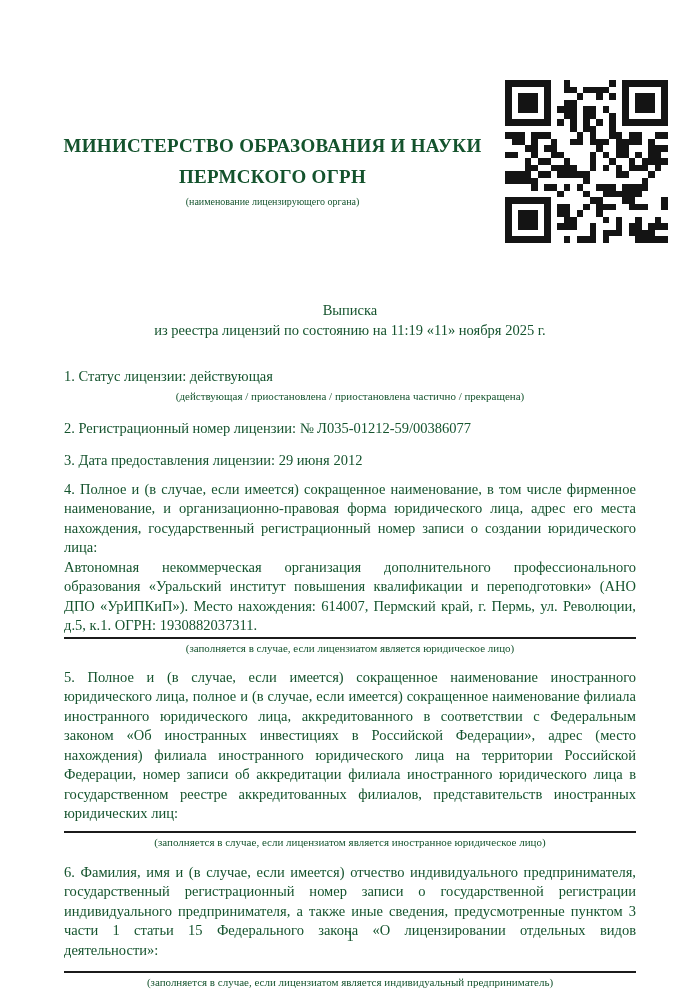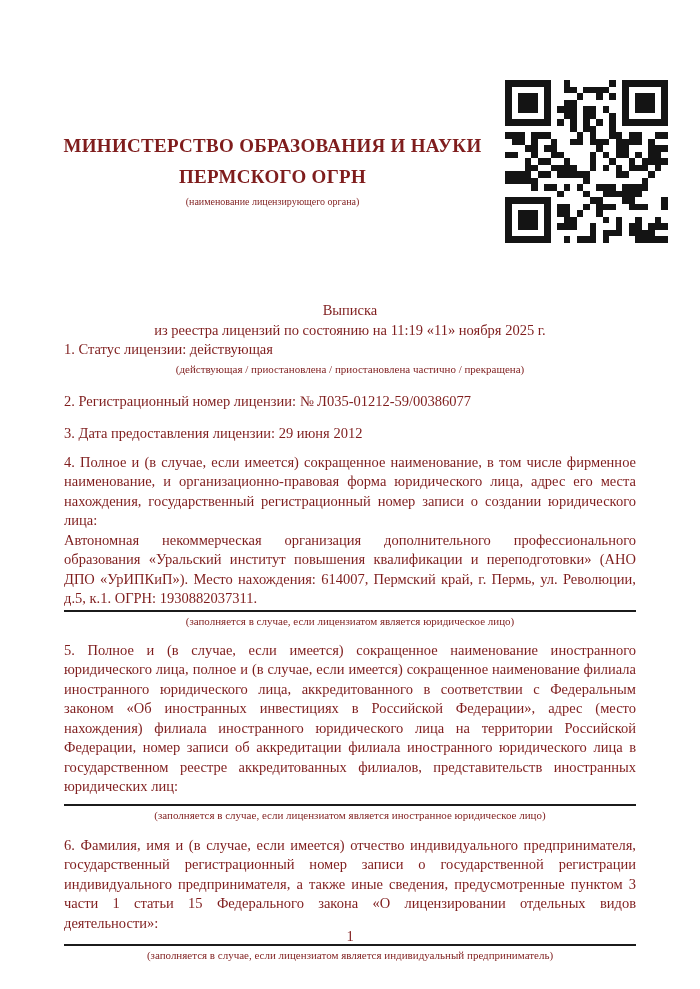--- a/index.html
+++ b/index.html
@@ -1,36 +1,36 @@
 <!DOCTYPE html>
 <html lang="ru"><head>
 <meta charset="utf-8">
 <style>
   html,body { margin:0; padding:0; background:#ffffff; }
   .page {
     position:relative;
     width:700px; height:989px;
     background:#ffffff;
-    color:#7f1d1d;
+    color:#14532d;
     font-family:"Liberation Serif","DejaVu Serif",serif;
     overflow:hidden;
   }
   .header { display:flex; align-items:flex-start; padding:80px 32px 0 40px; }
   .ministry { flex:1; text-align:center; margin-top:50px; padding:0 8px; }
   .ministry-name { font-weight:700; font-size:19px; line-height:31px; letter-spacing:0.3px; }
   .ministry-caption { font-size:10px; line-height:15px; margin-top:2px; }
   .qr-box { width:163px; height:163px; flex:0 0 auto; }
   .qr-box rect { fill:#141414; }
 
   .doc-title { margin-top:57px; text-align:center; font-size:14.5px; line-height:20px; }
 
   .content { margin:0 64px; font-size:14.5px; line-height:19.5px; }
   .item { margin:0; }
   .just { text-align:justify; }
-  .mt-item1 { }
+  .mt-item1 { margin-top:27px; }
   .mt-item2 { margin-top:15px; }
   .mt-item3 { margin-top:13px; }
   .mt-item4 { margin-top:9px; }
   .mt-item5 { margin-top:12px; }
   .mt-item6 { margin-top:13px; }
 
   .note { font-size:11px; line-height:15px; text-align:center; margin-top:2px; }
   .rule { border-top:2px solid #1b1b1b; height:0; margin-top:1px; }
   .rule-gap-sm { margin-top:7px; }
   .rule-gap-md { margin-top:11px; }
- - - - -
[ASSIGNMENT] Before copying the data, remove the pictures. Then repeat the rest exactly.

[YOUR RESPONSE]
--- a/index.html
+++ b/index.html
@@ -1,36 +1,36 @@
 <!DOCTYPE html>
 <html lang="ru"><head>
 <meta charset="utf-8">
 <style>
   html,body { margin:0; padding:0; background:#ffffff; }
   .page {
     position:relative;
     width:700px; height:989px;
     background:#ffffff;
-    color:#7f1d1d;
+    color:#14532d;
     font-family:"Liberation Serif","DejaVu Serif",serif;
     overflow:hidden;
   }
   .header { display:flex; align-items:flex-start; padding:80px 32px 0 40px; }
   .ministry { flex:1; text-align:center; margin-top:50px; padding:0 8px; }
   .ministry-name { font-weight:700; font-size:19px; line-height:31px; letter-spacing:0.3px; }
   .ministry-caption { font-size:10px; line-height:15px; margin-top:2px; }
   .qr-box { width:163px; height:163px; flex:0 0 auto; }
   .qr-box rect { fill:#141414; }
 
   .doc-title { margin-top:57px; text-align:center; font-size:14.5px; line-height:20px; }
 
   .content { margin:0 64px; font-size:14.5px; line-height:19.5px; }
   .item { margin:0; }
   .just { text-align:justify; }
-  .mt-item1 { }
+  .mt-item1 { margin-top:27px; }
   .mt-item2 { margin-top:15px; }
   .mt-item3 { margin-top:13px; }
   .mt-item4 { margin-top:9px; }
   .mt-item5 { margin-top:12px; }
   .mt-item6 { margin-top:13px; }
 
   .note { font-size:11px; line-height:15px; text-align:center; margin-top:2px; }
   .rule { border-top:2px solid #1b1b1b; height:0; margin-top:1px; }
   .rule-gap-sm { margin-top:7px; }
   .rule-gap-md { margin-top:11px; }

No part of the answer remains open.